The report, Investing in Resilience — Ensuring a Disaster-Resistant Future , urged the region’s Governments to offer disaster risk financing instruments, such as calamity funds, tax credits and catastrophe bonds.
“Asia’s economic gain is being eroded by disasters,” said Bindu Lohani, ADB’s Vice-President for Knowledge Management and Sustainable Development, who was here to take part in the Delhi Sustainable Development Summit, organised by The Energy Resources Institute (TERI).
The Asian region was particularly vulnerable due to environmental degradation, climate change, demographic pressures, etc., he said.
The report said significant investments to strengthen disaster resilience could reverse the losses faced by Asian countries.
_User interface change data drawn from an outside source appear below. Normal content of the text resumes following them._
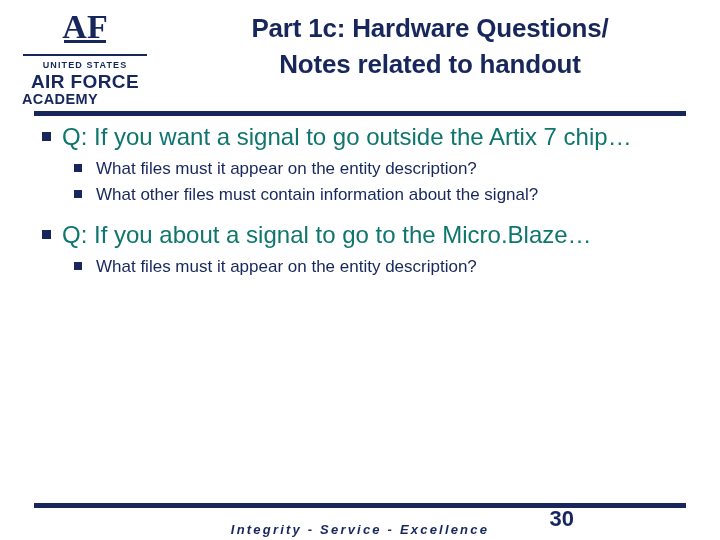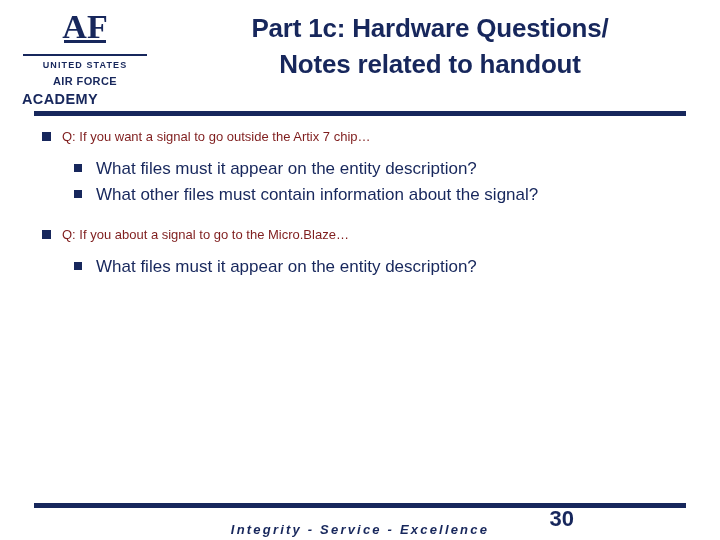--- a/index.html
+++ b/index.html
@@ -70,7 +70,7 @@
   }
   .logo-line1 {
     font-family: "Liberation Sans", sans-serif;
-    font-size: 11px;
+    font-size: 19px;
     font-weight: bold;
     letter-spacing: 0.4px;
     color: #17275c;

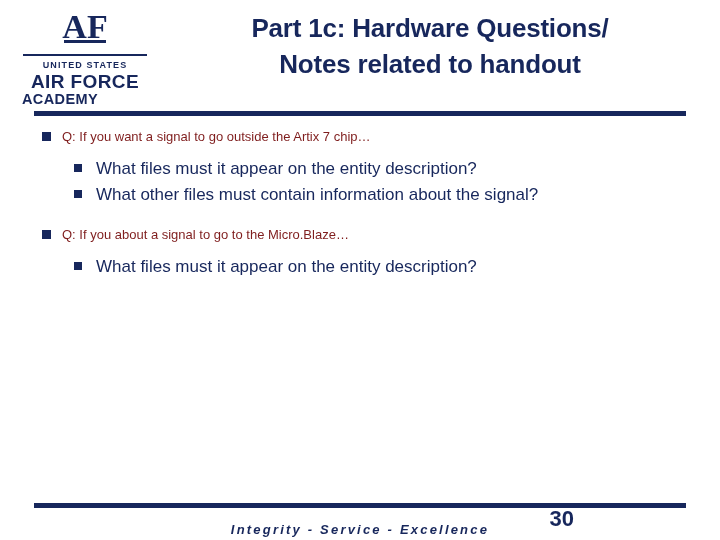--- a/index.html
+++ b/index.html
@@ -123,8 +123,8 @@
   .lvl1 {
     position: relative;
     padding-left: 28px;
-    font-size: 13px;
-    color: #7f1d1d;
+    font-size: 24px;
+    color: #0f766e;
     line-height: 26px;
     margin-bottom: 6px;
   }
Between 1970 and 2010, the Asia-Pacific region recorded 1.7 million natural hazard-related deaths — 51 per cent of the global total.
The report noted that less than five per cent of disaster losses in Asia were insured, compared with 40 per cent in developed countries.
To tide over the challenges, the ADB suggested that Governments develop and implement disaster risk financing strategies to provide timely support to the disaster-hit.
It said the private insurance sector could help by offering expertise to Asian governments in risk modelling, while the international community could provide start-up capital reserves, guarantees, technical advice, etc.